Flame Retardant Additives in Polylactic Acid (PLA) Photopolymer Resin for 3D Printing Digital Light Processing (DLP)

Abstract:

Digital light processing (DLP) technology has been developed based on stereolithography (SLA) 3D-printing principle. The biodegradable and low-cost polylactic-acid (PLA) has so far been used as polymeric material for photopolymer resin in SLA and DLP. To achieve functional SLA-processed product, the properties of such PLA has been improved, with the aim to make it flame retardant, less viscous, and having light transmittance characteristics. In this study, the liquid raw PLA photopolymer was changed by adding different contents of Ammonium Phosphate (APP), melamine cyanurate (MCA), Aluminum Tri-hydroxide (Al₂O₃) and Nano-silicon dioxide (SiO₂) additives.
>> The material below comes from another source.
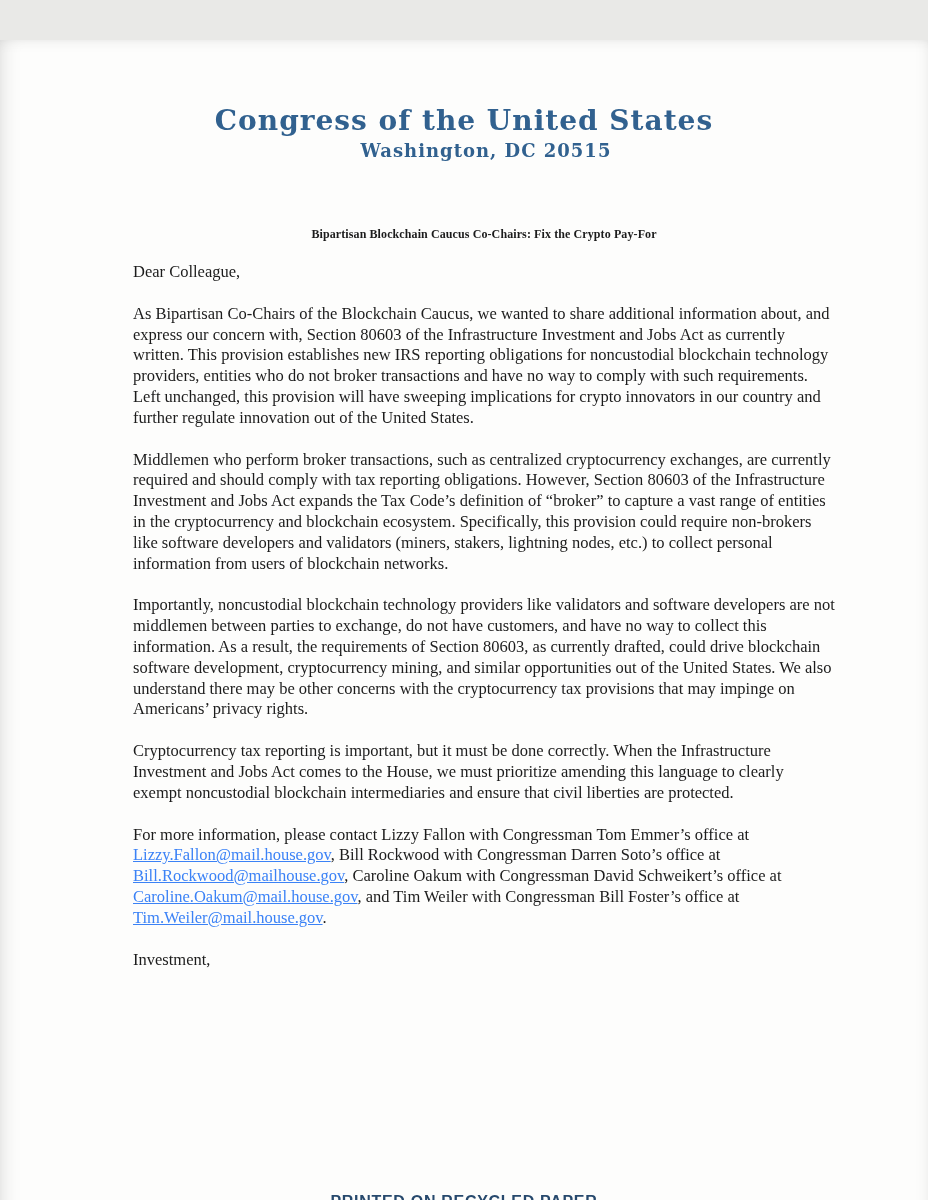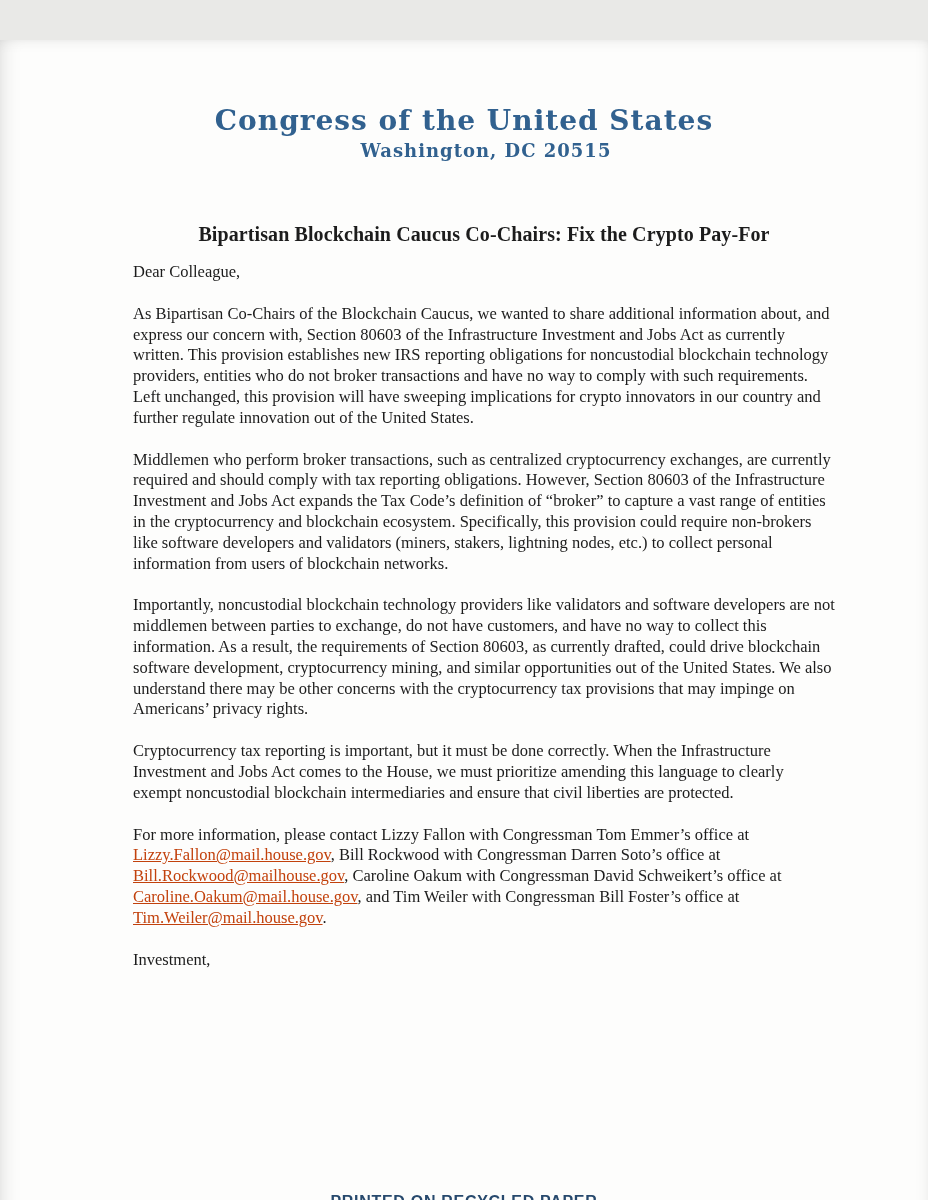"Bipartisan Blockchain Caucus Co-Chairs:" .title { font-size: 20px -> 12px }
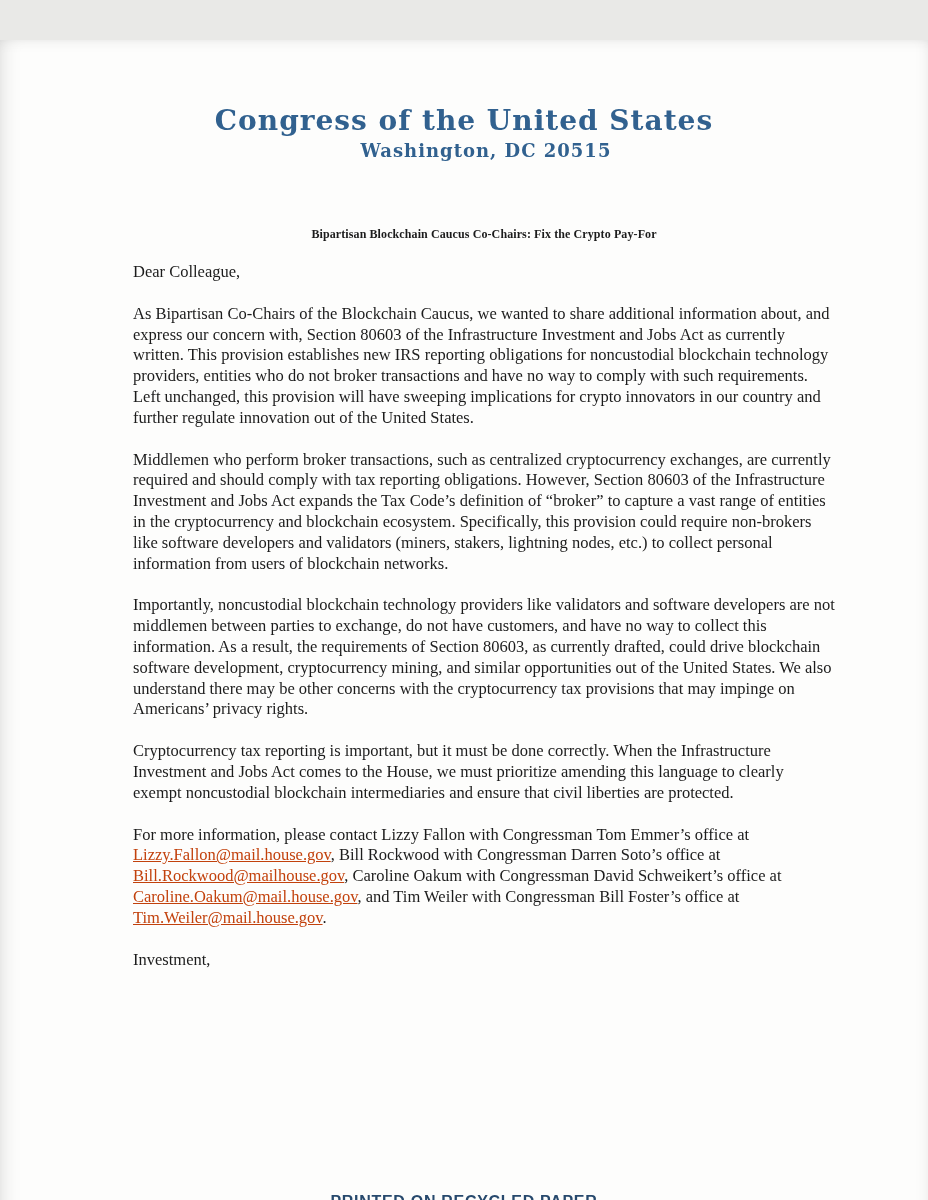"Lizzy.Fallon@mail.house.gov" .email-link { color: #c2410c -> #3b82f6 }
The solid PLA nanocomposite specimens were printed by using DLP device according to the standard geometry for burning test UL-94 to evaluate its flame-retardant property. In addition, the printing product and residue after burning test was analyzed for their morphological characteristic by using SEM. The results showed that the low weight fraction of MCA showed excellent performance. PLA/MCA successfully kept green body form until the sintering temperature of stainless steel was achieved. It can become a reference for application DLP 3D printing products in the casting and sintering process.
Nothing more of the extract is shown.